Tactical Asset Allocation
The Portfolios’ various tactical asset allocation positions experienced mixed results over the quarter, although in aggregate added value over the period. The strongest performing position was our exposure to broad commodities. All major commodity sectors produced positive returns over the quarter, led by the energy sector. Our pro-cyclical equity tilt and inflation swaps also contributed, while our positions designed to benefit from steeper yield curves and higher long term interest rates in the US detracted.

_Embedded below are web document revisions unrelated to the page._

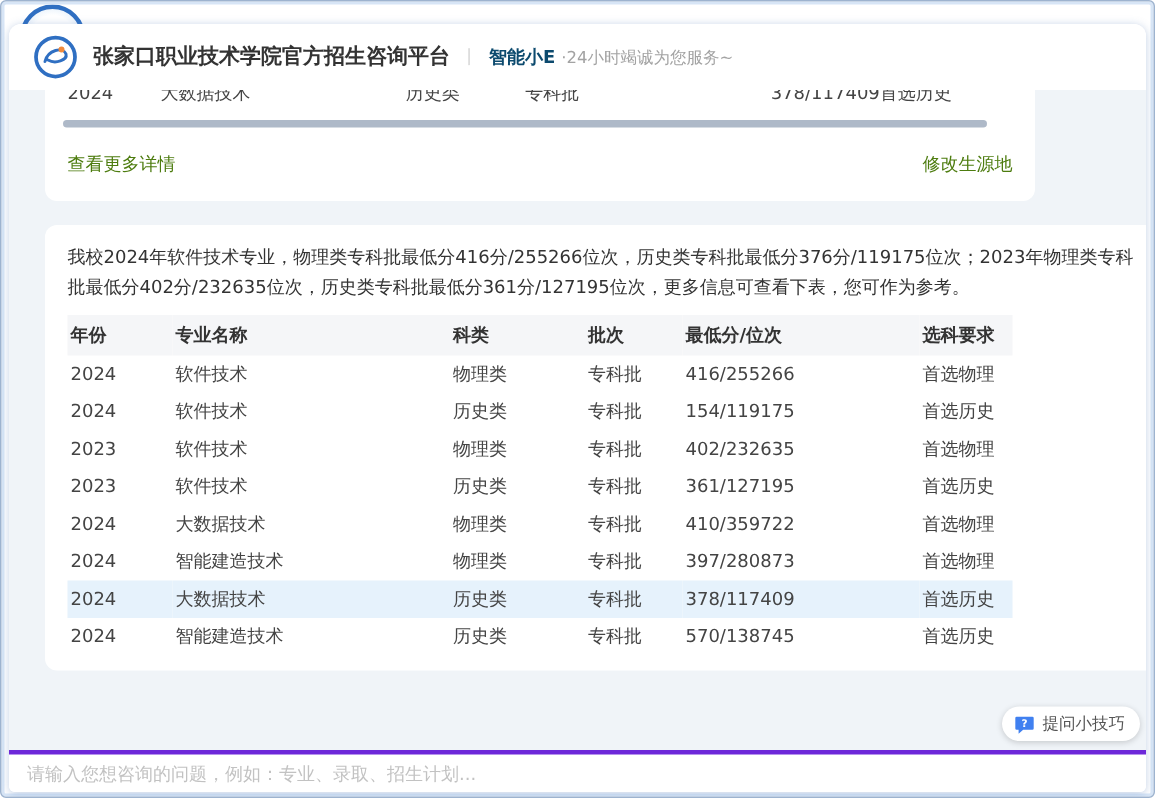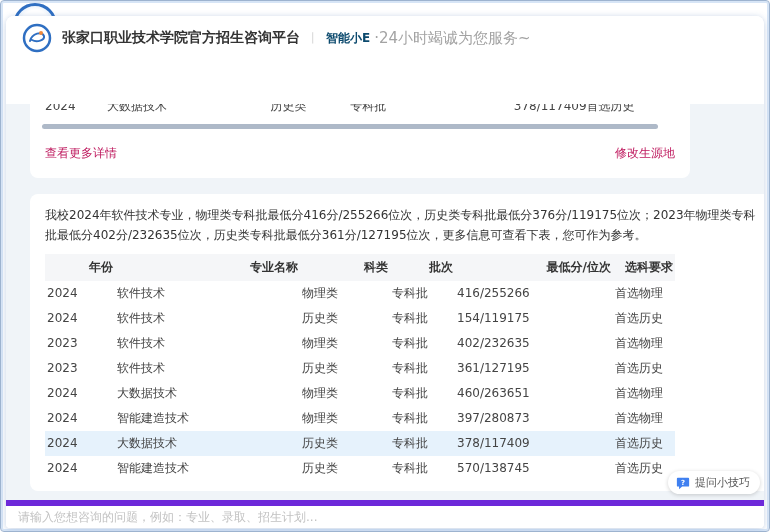--- a/index.html
+++ b/index.html
@@ -40,27 +40,26 @@
   }
   .header {
     height:44px; background:#fff;
     display:flex; align-items:center;
     padding:0 16px; flex-shrink:0;
   }
   .logo { width:30px; height:30px; margin-right:10px; flex-shrink:0; }
   .title { font-size:14px; font-weight:bold; color:#333; white-space:nowrap; }
   .sep { color:#d5d5d5; margin:0 7px; font-size:12px; }
   .bot-name { font-size:12px; font-weight:bold; color:#0c4a6e; }
-  .subtitle { font-size:15px; color:#a3a3a3; margin-left:4px; }
+  .subtitle { font-size:11px; color:#a3a3a3; margin-left:4px; }
 
   .chat {
     flex:1; background:#f0f4f8;
     position:relative; overflow:hidden;
     padding:0 24px;
-    margin-top:44px;
   }
   .card { background:#fff; border-radius:8px; }
   .prev-card {
     margin-top:-9px; width:660px;
     padding:0 15px 16px;
     border-radius:0 0 8px 8px;
     overflow:hidden;
   }
   .prev-row {
     display:flex; height:22px; line-height:22px;
@@ -69,35 +68,35 @@
   .pc0{width:70px;} .pc1{width:185px;} .pc2{width:90px;}
   .pc3{width:185px;} .pc4{width:75px;} .pc5{width:100px;}
   .hscroll {
     height:5px; width:616px; margin:7px 0 0 -3px;
     background:#aeb9c8; border-radius:3px; cursor:pointer;
   }
   .links {
     display:flex; justify-content:space-between;
     margin-top:16px; font-size:12px;
   }
-  .link { color:#be185d; cursor:pointer; text-decoration:none; }
+  .link { color:#4d7c0f; cursor:pointer; text-decoration:none; }
 
   .user-row { display:flex; justify-content:flex-end; margin-top:18px; }
   .bubble {
     background:#4080f0; color:#fff; font-size:12px;
     padding:7px 13px; border-radius:8px 2px 8px 8px;
     box-shadow:0 1px 3px rgba(50,90,180,.25);
   }
 
   .bot-card { margin-top:16px; width:748px; padding:12px 15px 10px; }
   .msg { font-size:12px; color:#333; line-height:1.65; margin-bottom:8px; }
 
   table { border-collapse:collapse; width:630px; table-layout:fixed; }
   th {
-    text-align:right; font-size:12px; color:#333; font-weight:bold;
+    text-align:left; font-size:12px; color:#333; font-weight:bold;
     background:#f5f6f8; padding:5px 2px; white-space:nowrap;
   }
   td {
     text-align:left; font-size:12px; color:#444;
     padding:4px 2px; white-space:nowrap;
   }
   tr.highlight td { background:#e6f2fc; }
 
   .tips {
     position:absolute; right:4px; bottom:6px;
@@ -105,21 +104,21 @@
     padding:4px 10px 4px 8px;
     display:flex; align-items:center; gap:5px;
     font-size:11px; color:#555;
     box-shadow:0 1px 4px rgba(0,0,0,.18);
     cursor:pointer;
   }
   .tips-icon { width:14px; height:14px; display:block; }
 
   .input-bar {
     height:28px; background:#fff;
-    border-top:6px solid #6d28d9;
+    border-top:3px solid #6d28d9;
     display:flex; align-items:center;
     padding:0 12px; flex-shrink:0;
   }
   .input-bar input {
     border:none; outline:none; flex:1;
     font-size:12px; color:#333; background:transparent;
     font-family:inherit;
   }
   .input-bar input::placeholder { color:#c2c2c2; }
 </style>
@@ -219,21 +218,21 @@
             <td>历史类</td>
             <td>专科批</td>
             <td>361/127195</td>
             <td>首选历史</td>
           </tr>
           <tr>
             <td>2024</td>
             <td>大数据技术</td>
             <td>物理类</td>
             <td>专科批</td>
-            <td>460/263651</td>
+            <td>410/359722</td>
             <td>首选物理</td>
           </tr>
           <tr>
             <td>2024</td>
             <td>智能建造技术</td>
             <td>物理类</td>
             <td>专科批</td>
             <td>397/280873</td>
             <td>首选物理</td>
           </tr>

Our tactical position in Gold, which was initiated in March 2020 and reduced more recently, was closed out at the end of the quarter on the view that current prices reflect much of our original rationale for holding the position.
Outlook and Positioning
It remains our contention that the global recovery and expansion have a long way to go, sustained by the continued progress on the vaccine front as well as supportive fiscal and monetary policies. With economies around the world slowly opening up and interest rates hovering at extraordinary low levels, the dominant trend signals further gains over the next year or two.
Across the Portfolios’ fixed income exposures, positioning remains largely unchanged. The low spread, low volatility and low dispersion environment we currently face can be a challenging environment, and in the pursuit of excess returns it would be tempting to increase exposure to credit and/or migrate down in credit quality. However, we are also price-conscious and believe that current valuations warrant caution, notwithstanding the improving fundamental backdrop. We are therefore running fairly conservative credit overweights as abundant supply and full valuations mean that further spread compression will be a much slower grind from here.
Within equities, we maintain our strategic focus on Value, Momentum and Stability (Profitability) as our key alpha source pillars, implemented by active managers. After two strong quarters for Value, a correction was inevitable. Although it is impossible to tell how long it would last, we believe that the fundamental drivers for a multi-year value rally remain in place, namely higher inflation, accelerating real economy and challenging valuation multiples for many fashionable growth stocks.
Manager Changes
Principal Global Investors, LLC was removed from the Asia Pacific (ex-Japan) Equity building block during the quarter. We decided to remove the strategy due to organizational changes that have occurred at Principal, which caused turnover in the strategy’s senior portfolio management team. Additionally, Principal’s staffing resources have been reduced over time. The assets in Principal’s strategy have been transferred to the newly-added Sophus Capital’s Asia Pacific ex-Japan strategy.
Sophus Capital was added to the Asia Pacific (Ex-Japan) Equity building block during the quarter. The strategy has a bias towards momentum-oriented stocks, or those whose prices are expected to keep moving in the same direction (either up or down) and are not likely to change direction in the short term. We believe the combination of quantitative and fundamental inputs results in a resilient and repeatable process, enabling the team to identify opportunities quickly, while adapting and avoiding potential risks.